A guided migration of beech trees in need of protection from climate change is bearing fruit after thirteen years in France, with saplings now adorning the former First World War battlefield of Verdun.
Some of the beech trees, planted in 2013 after two years in the nursery, are now three meters tall as they emerge from the mist in their reddish-brown autumn colors on what was a shell-ravaged hellscape 100 years ago.
“What is crucial is the survival rate, which we have achieved here to more than 90 percent” – a big improvement on the 80 percent usually considered the mark of a successful plantation, said geneticist Brigitte Musch.
“We shouldn’t get ahead of ourselves, they are only about 10 years old,” she added. A hard frost or overgrowth of clematis is still capable of wiping out the young trees.
Experts from the French Forestry Authority (ONF) regularly check the saplings to ensure they are growing, healthy and able to withstand the local wildlife.
The plot of beech trees of less than one hectare is part of a plan to ‘migrate the genes’ of trees at risk of dying in the south of France, where the climate is becoming increasingly drier and no longer able to support them .
Musch, head of genetic resources at the ONF, recalls how the project grew out of the idea of climate analogs at a 2011 meeting.
Using data and knowledge from UN climate experts on where seeds grow best, this method allows forestry experts to map out which areas will have a hospitable climate for different types of trees in the future.
The map of France for 2050 is alarming for lovers of the majestic beech, which can live for several centuries and spread its shady crowns up to 40 meters high.
Other traditionally widespread trees, such as the oak, are also at risk of disappearing from many French regions as the climate changes.
– Massive bombardment –
In Verdun, the beech trees have passed the first tests of their new home, taking root in calcareous soil that had long ago become hard-packed and filled with metals and toxins due to the intense bombing of the First World War.
“On average, six shells fell here for every square meter. This was right on the front line in 1916. It was so rough that it had to be leveled with excavators so we could get there,” Milene said. Mahut, a local ONF official.
After 1918, the forest was replanted with resinous trees such as pine – partly thanks to seeds sent by Germany as reparations – and later with deciduous trees, especially beech and sessile oak.
Now the new rows of beech trees fleeing the south are arriving faster than the usual speed of tree migration.
The International Union for Conservation of Nature (IUCN) estimates that oaks and beech trees migrate naturally about 100 kilometers (60 miles) in 500 years.
According to the ONF, this is about ten times slower than the rate at which the climate is changing, which underlines the need to give the trees a helping hand.
Musch, who wrote her dissertation on the recolonization of Europe by oak and beech after the last ice age about 10,000 years ago, has immersed herself in her research to mimic the natural process.

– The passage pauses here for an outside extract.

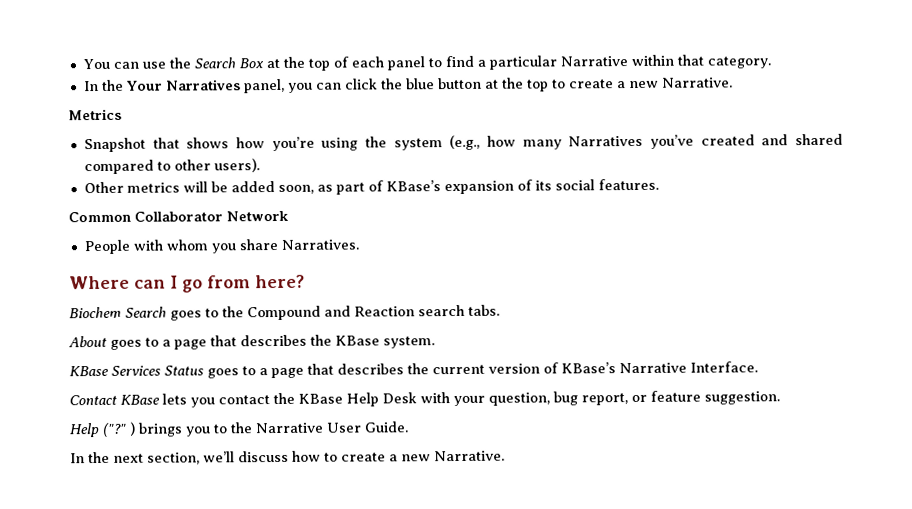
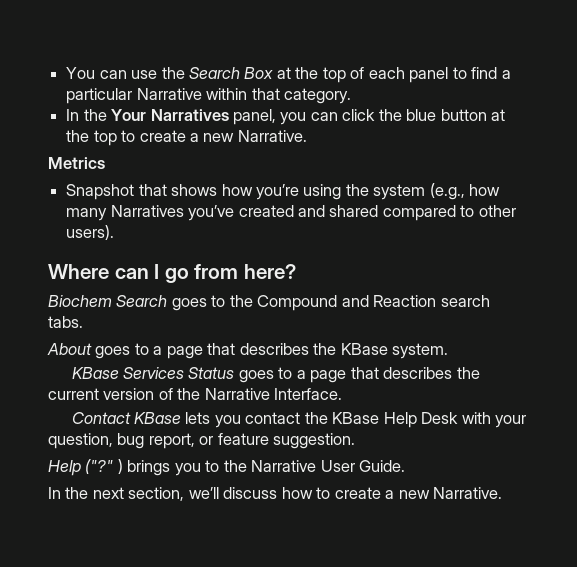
[83,178,659,195] [68,210,289,223] [83,238,359,255] // Other metrics will be added soon, as part of KBase’s expansion of its social features. // Common Collaborator Network // People with whom you share Narratives. -> (115, 232) none
[561,362,616,374] KBase’s -> [177,388,201,400] the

The beech fascinates her because of its ability as a species to “grow on wind-battered rocks, bring in biodiversity and even be invasive.”
– ‘Promise of rebirth’ –
The ONF project has been named Giono, after the French author Jean Giono, whose book “L’Homme qui Plantait des Arbres” (“The Man Who Planted Trees”) tells the story of a shepherd who brings a mountain back to life with thousands of new trees.
Giono himself fought in the Battle of Verdun, in which hundreds of thousands of men were killed and wounded on both the French and German sides over the course of ten months.
Oak acorns and beechnuts of notable specimens have been collected since 2011 in the French regions of Provence, Sarthe, Allier and Deux-Sevres.
The Maas region, where Verdun is located, was chosen for the new planting because of the less dry climate and relatively mild winters.
Climate change has also caused some local species such as spruces to suffer, including from attacks by bark beetles.
“There is no one solution to climate change; assisted migration is just one of them,” Musch said.
Mahut, who tends the new beech trees on their small plot, sees the growing trees as “a promise of rebirth” for the badly abused land.